SUPPLIED DATA:
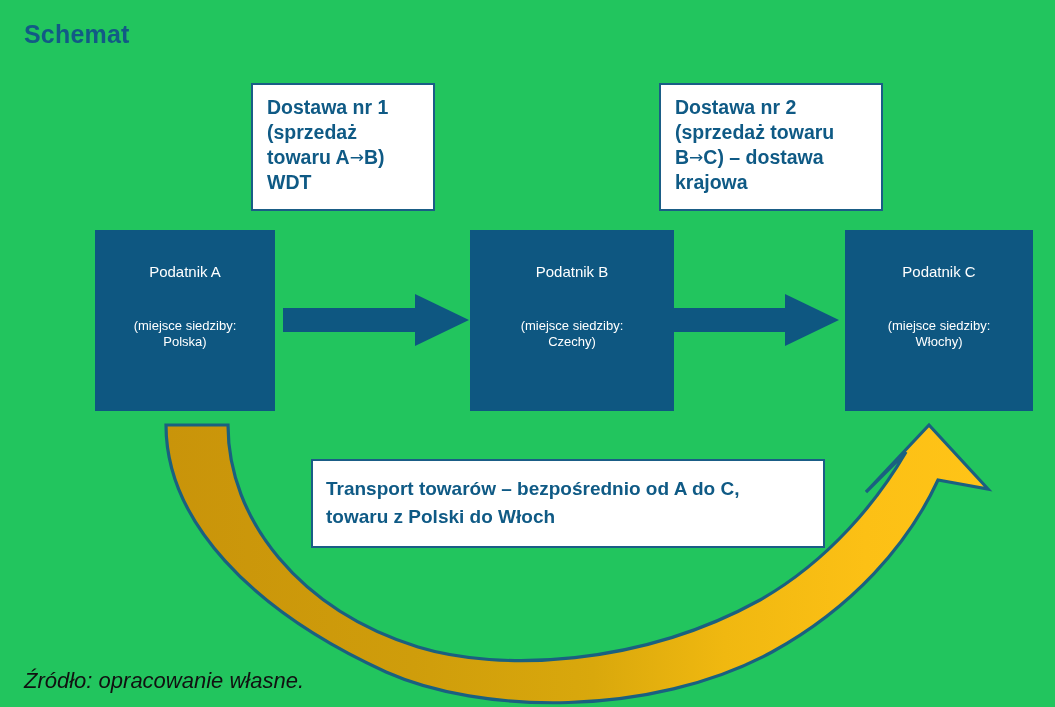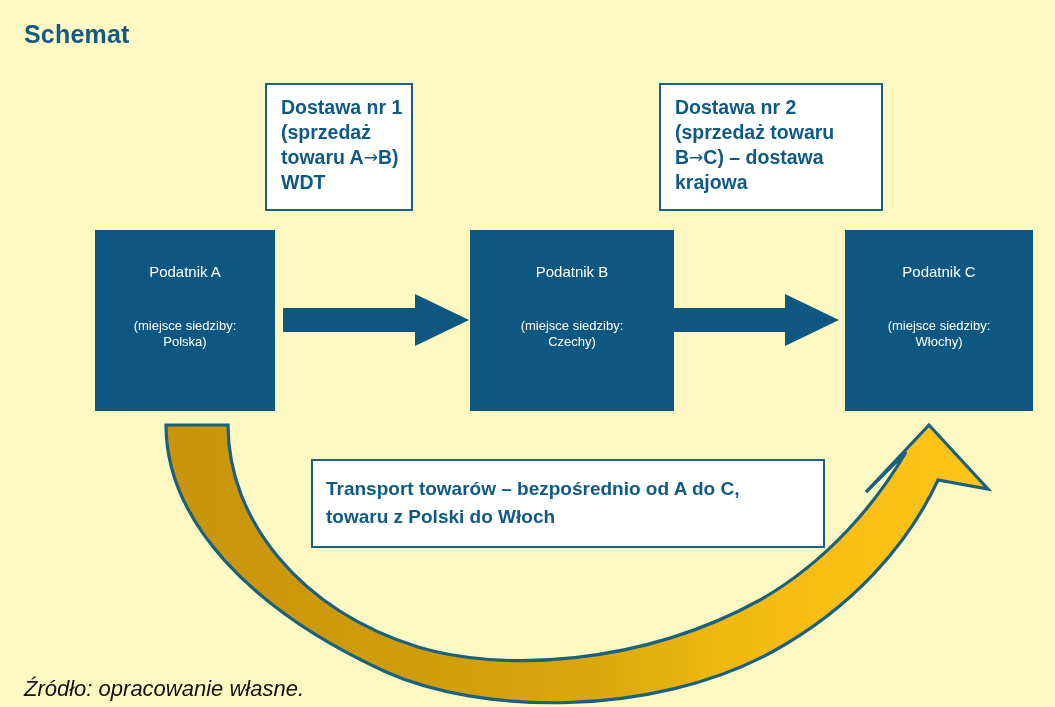--- a/index.html
+++ b/index.html
@@ -17,7 +17,7 @@
     position: relative;
     width: 1055px;
     height: 707px;
-    background: #fef9c3;
+    background: #22c55e;
   }
 
   

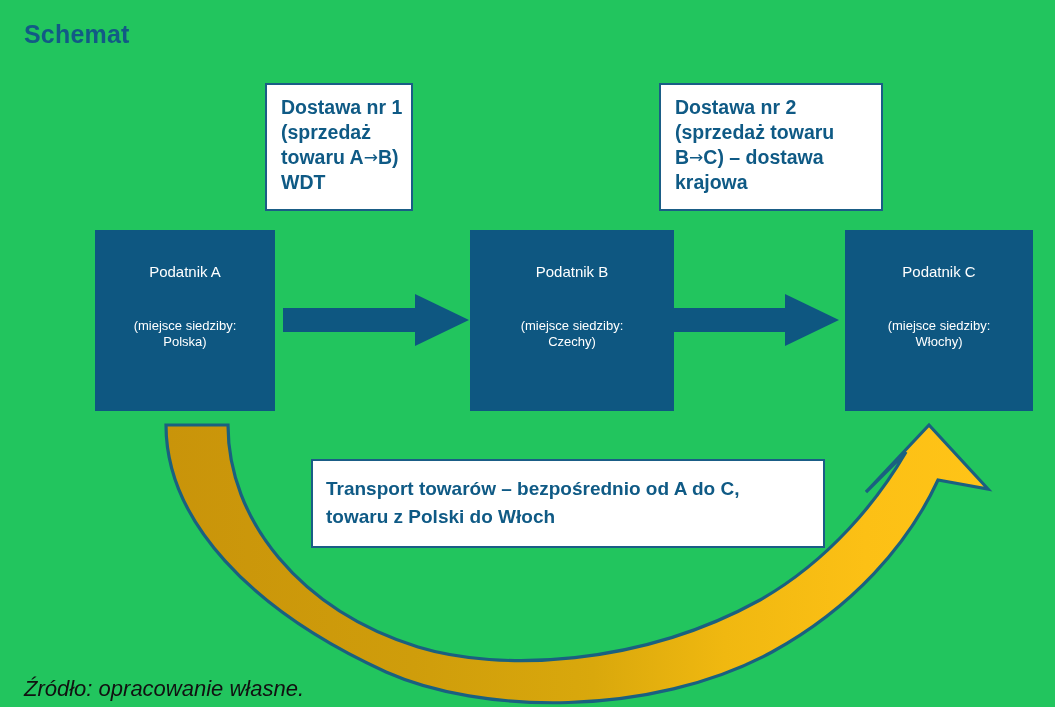--- a/index.html
+++ b/index.html
@@ -48,9 +48,9 @@
   }
 
   #callout-1 {
-    left: 265px;
+    left: 251px;
     top: 83px;
-    width: 148px;
+    width: 184px;
     height: 128px;
     font-size: 19.5px;
   }

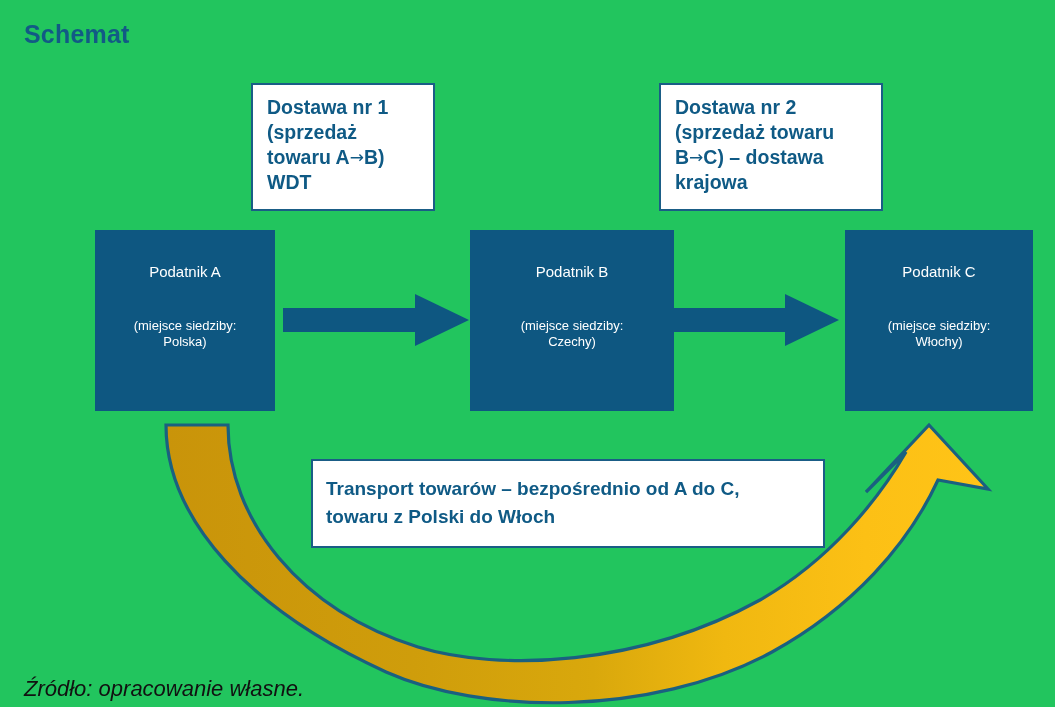--- a/index.html
+++ b/index.html
@@ -138,7 +138,6 @@
     font-style: italic;
     color: #111111;
     white-space: nowrap;
-    margin-top: 8px;
   }
 </style>
 </head>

AIM OF THE EXERCISE: Could you write out the whole listing exactly, skipping every picture?

FINISHED TASK:
--- a/index.html
+++ b/index.html
@@ -17,7 +17,7 @@
     position: relative;
     width: 1055px;
     height: 707px;
-    background: #fef9c3;
+    background: #22c55e;
   }
 
   

--- a/index.html
+++ b/index.html
@@ -48,9 +48,9 @@
   }
 
   #callout-1 {
-    left: 265px;
+    left: 251px;
     top: 83px;
-    width: 148px;
+    width: 184px;
     height: 128px;
     font-size: 19.5px;
   }

--- a/index.html
+++ b/index.html
@@ -138,7 +138,6 @@
     font-style: italic;
     color: #111111;
     white-space: nowrap;
-    margin-top: 8px;
   }
 </style>
 </head>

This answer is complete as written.